A growing issue for users of email over the past several years has been the increasing quantity of unsolicited and unwanted mail, usually but not necessarily featuring advertising, referred to generally and hereafter in this document as "spam." Adding to the issue is the difficulty (to say the least) in finding server-wide solutions that do not result in user mail being filtered (and perhaps deleted) without user consent. Therefore, spam filtering is generally considered the province of the user. This document attempts to address some ways users of CSA (the Oklahoma State University primary Computer Science server) might alleviate the spam problem in their own user experiences. A quick rundown of the technical steps included in this document can be found in this quickref.
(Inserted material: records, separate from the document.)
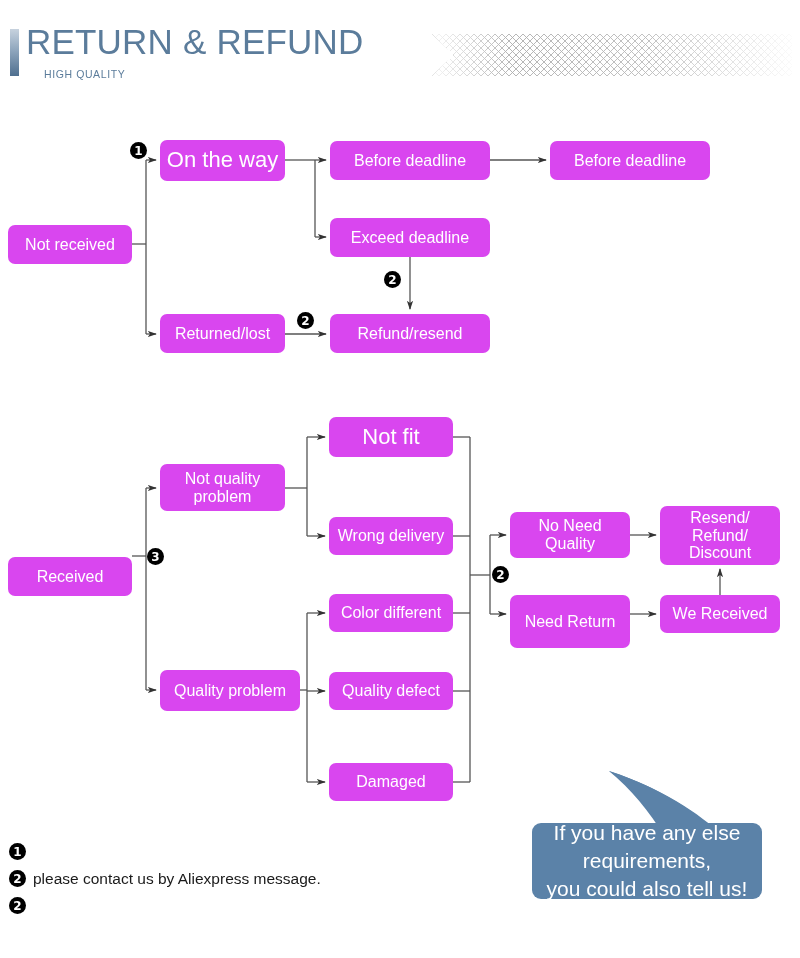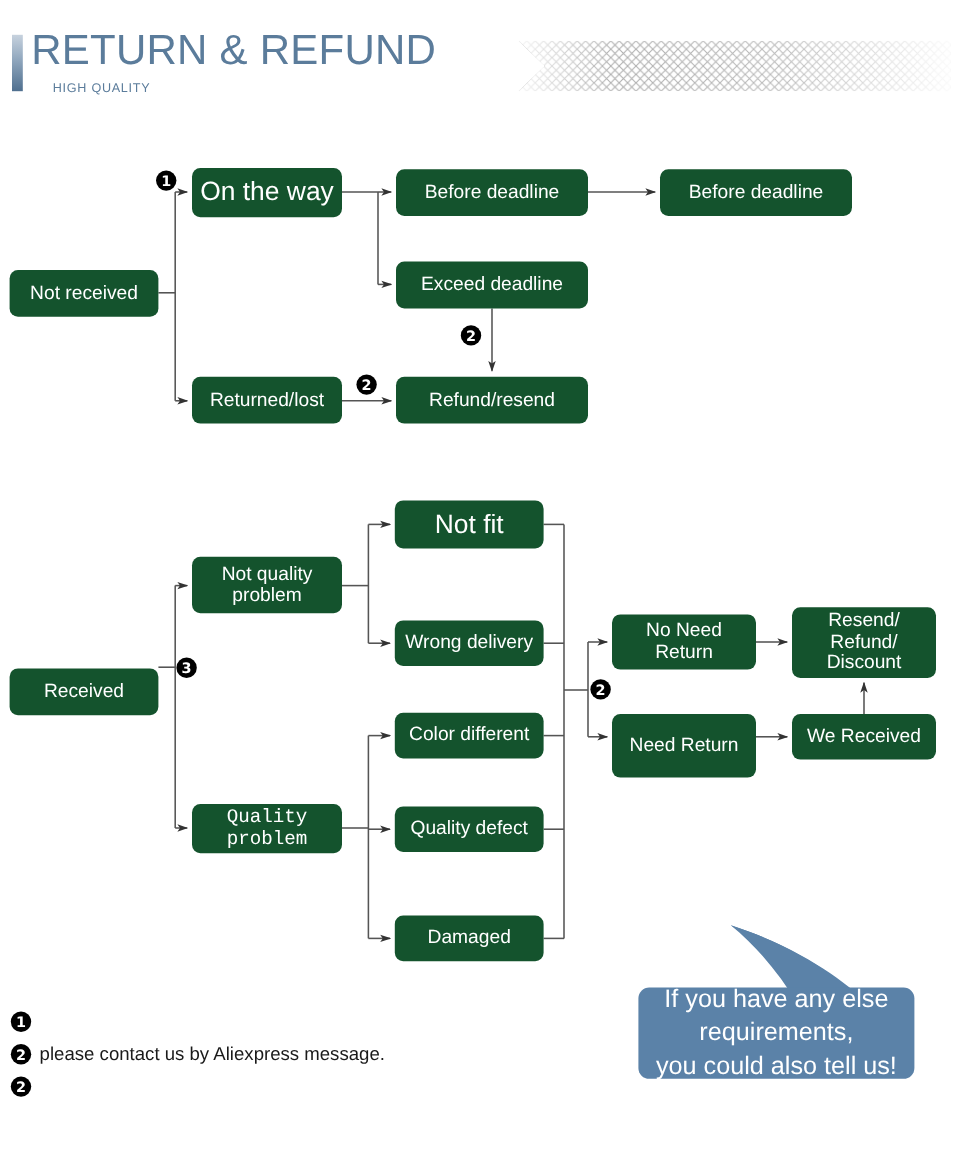"On the way" .node { background: #14532d -> #d946ef }
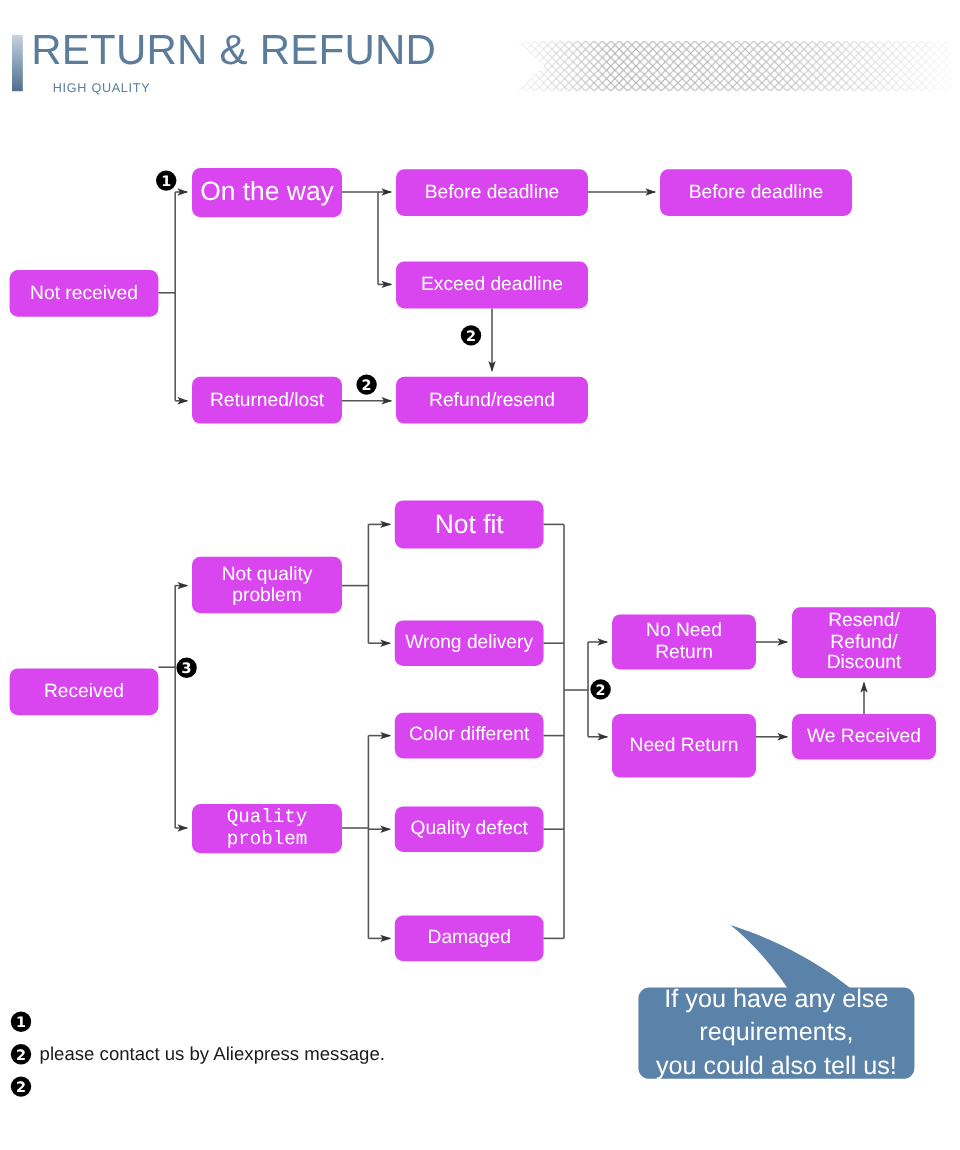"No Need" div.node { text: Return -> Quality }
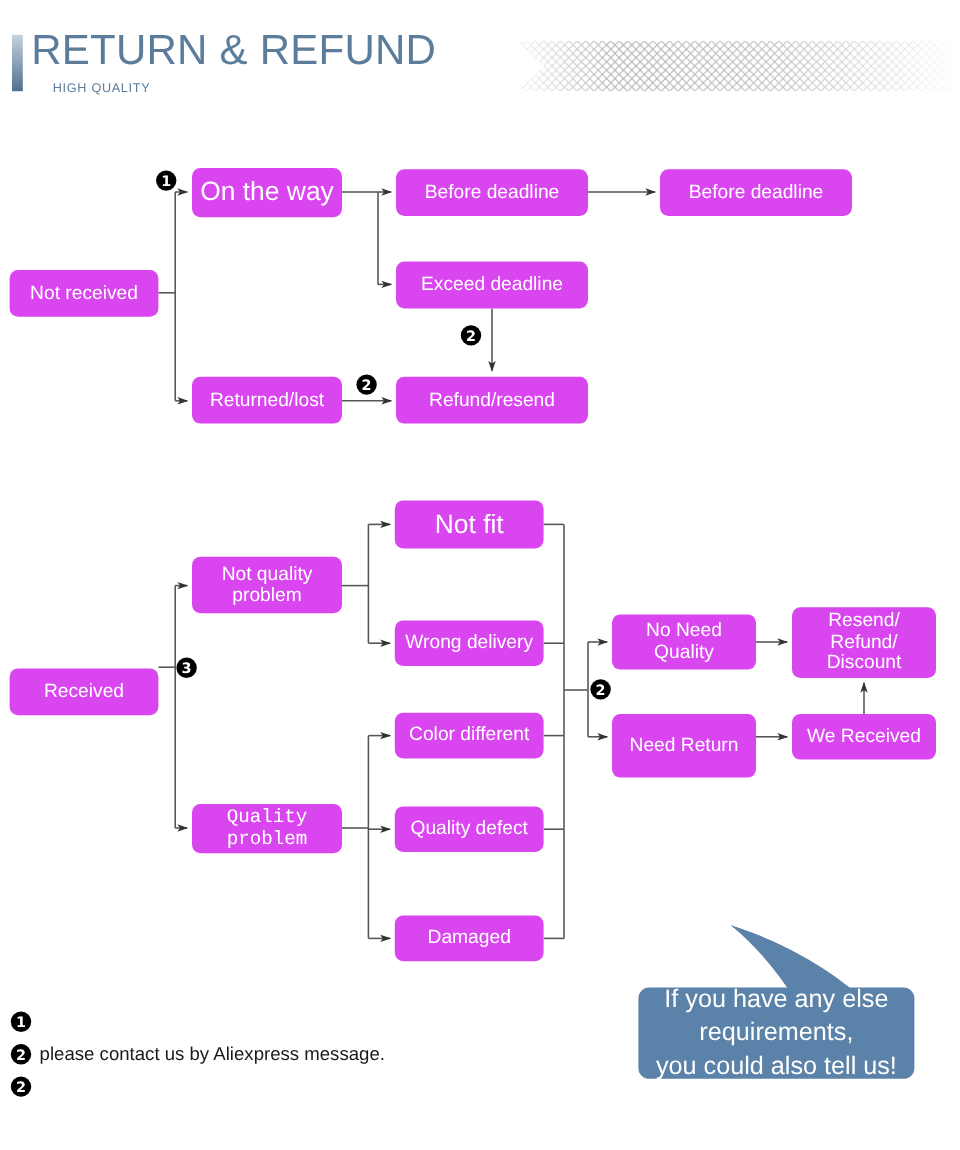"Quality problem" div.node { font-family: Liberation Mono, monospace -> none; width: 125px -> 140px }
There are a few general approaches to spam filtering that are worth knowing a little about before discussing specific packages that implement such approaches. The first is "heuristic filtering," where a set of static rules are applied one by one against a message and a determination is made of whether the message is probably best defined as spam. The upside of heuristic filtering is that it is very automatic -- typically no user involvement is required. The downside is that it is prone to a substantial number of false negatives (where actual spam is mischaracterized as legitimate email) and some number of false positives (where legitimate email is mischaracterized as spam) as well. For this reason, the "hands-off" characteristic of the heuristic approach can be misleading, as dealing with false positives and negatives has to be done manually and can be time-consuming. On the other hand, doing so is usually straightforward and can generally be done via any email client.
Another approach is the more recent so-called "Bayesian" approach, wherein a piece of software is trained over time to recognize spam by "showing" it pieces of spam and non-spam and informing it which is which. (The details of this approach were introduced and improved respectively by Paul Graham in his papers A Plan for Spam and Better Bayesian Filtering.) The upside is that this has been proven to generate far fewer false negatives and next to no false positives (although as spammers try to find ways to defeat the Bayesian approach, this may hold less true -- time will tell.) The downside is that the process of training the system may be laborious and often requires interaction directly on the server (in this case, CSA) which complicates matters for users of POP3 and IMAP.
Further approaches, both independent and in addition to the above, include "whitelisting," wherein a list of "good" email addresses is exempted from the filtering process, "blacklisting," wherein a list of "bad" email addresses is always refused outright, and "challenge-response," where an unknown sender might receive an automated challenge telling them to email back to a specific address at which time they will be whitelisted automatically.
We primarily recommend three software approaches as regards CSA mail. Before getting into two pieces of software installed on CSA, a discussion of IMAP and POP3 clients is in order. It is becoming more common for such email clients -- for two examples, Thunderbird and Mail.app for OSX -- to include client-side filtering, often including multiple approaches previously mentioned (typically at least Bayesian and whitelisting.) For users of IMAP and POP3, this can be an ideal approach, as the interface for training is often simple and intuitive and does not require logging into CSA whenever training is needed. It has been pointed out, however, that users on very slow links may not find this approach desirable, however, as spam is not filtered until it is downloaded. For many people, though, this approach may be excellent.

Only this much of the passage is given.